==== THE DATA
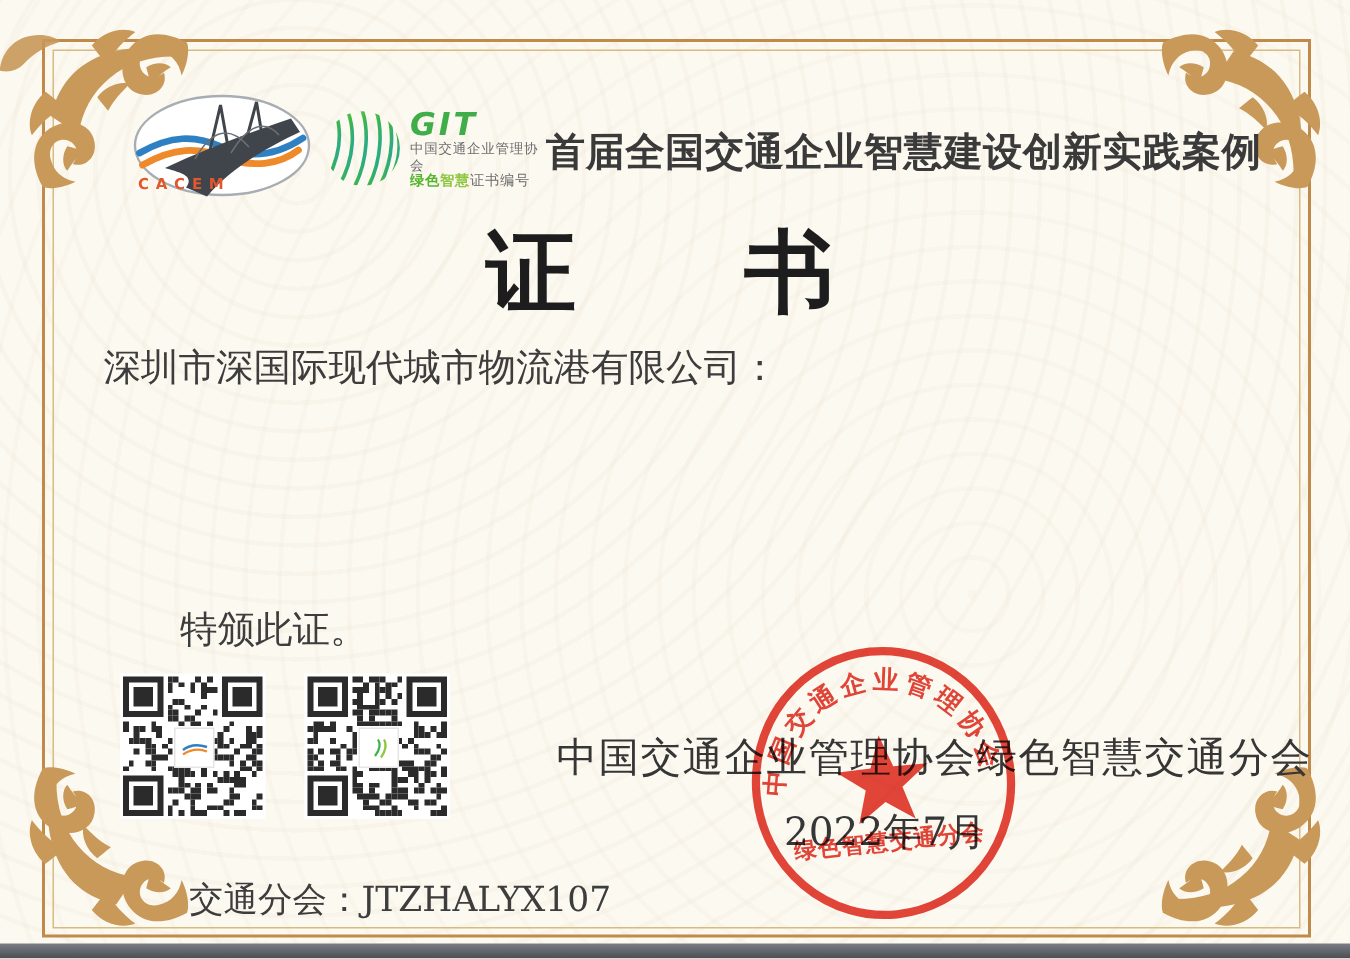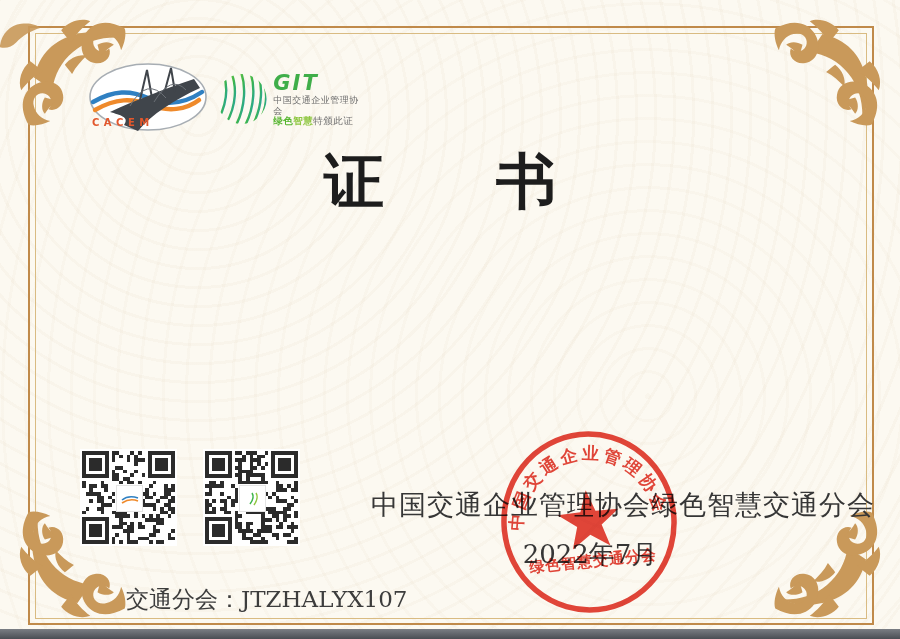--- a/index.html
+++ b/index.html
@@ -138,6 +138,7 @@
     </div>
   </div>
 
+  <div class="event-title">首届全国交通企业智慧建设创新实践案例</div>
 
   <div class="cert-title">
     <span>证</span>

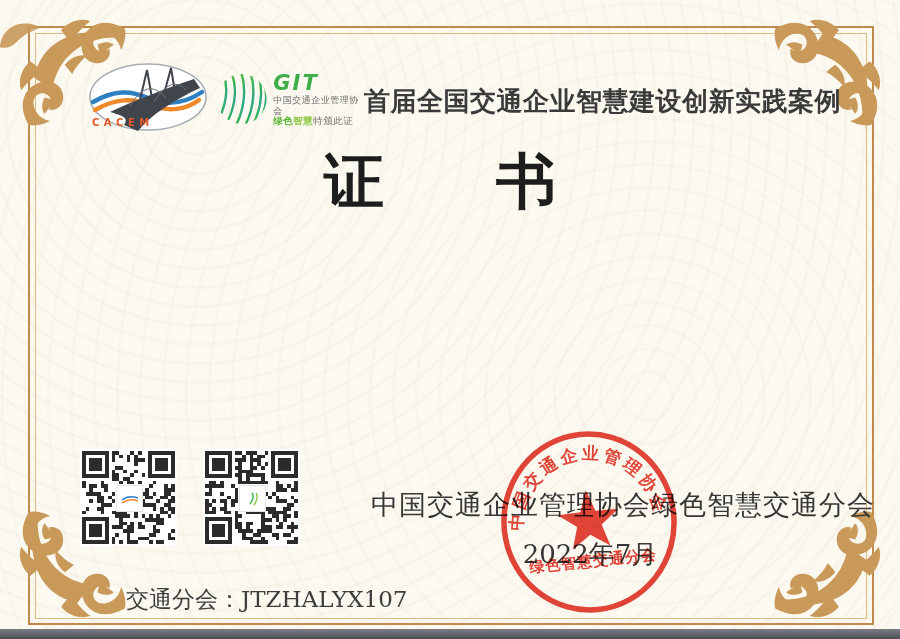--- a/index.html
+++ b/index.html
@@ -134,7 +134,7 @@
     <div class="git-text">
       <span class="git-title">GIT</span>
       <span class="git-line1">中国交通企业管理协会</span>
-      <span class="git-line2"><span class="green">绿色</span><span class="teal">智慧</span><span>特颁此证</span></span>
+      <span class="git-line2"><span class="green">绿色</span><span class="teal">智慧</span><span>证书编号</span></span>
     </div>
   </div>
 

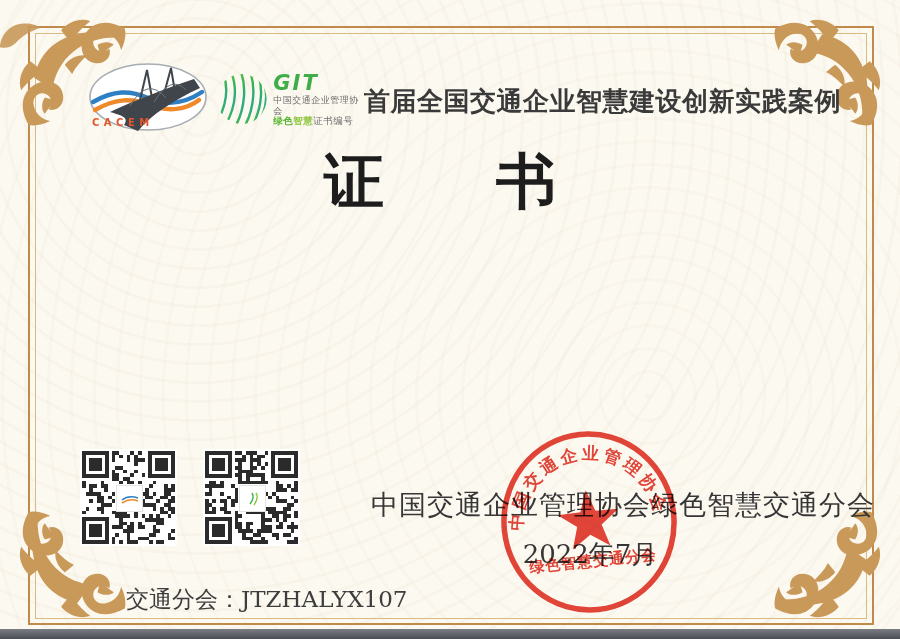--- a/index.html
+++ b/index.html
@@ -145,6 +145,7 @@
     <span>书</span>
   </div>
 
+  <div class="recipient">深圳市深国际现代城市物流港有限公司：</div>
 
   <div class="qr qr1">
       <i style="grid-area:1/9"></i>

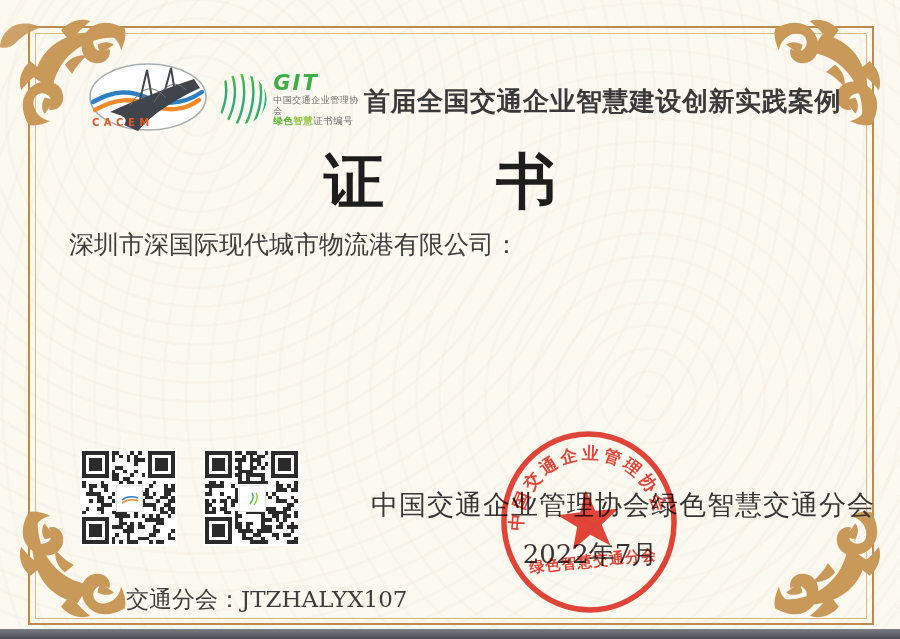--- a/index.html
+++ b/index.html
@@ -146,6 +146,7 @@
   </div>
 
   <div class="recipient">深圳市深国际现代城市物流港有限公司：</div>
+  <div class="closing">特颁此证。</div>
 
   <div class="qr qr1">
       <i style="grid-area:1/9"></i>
========
WHAT IS REQUIRED | Please go through each line of the data and count those that contain the string "class"; give that number alone.

WRITTEN SOLUTION | 12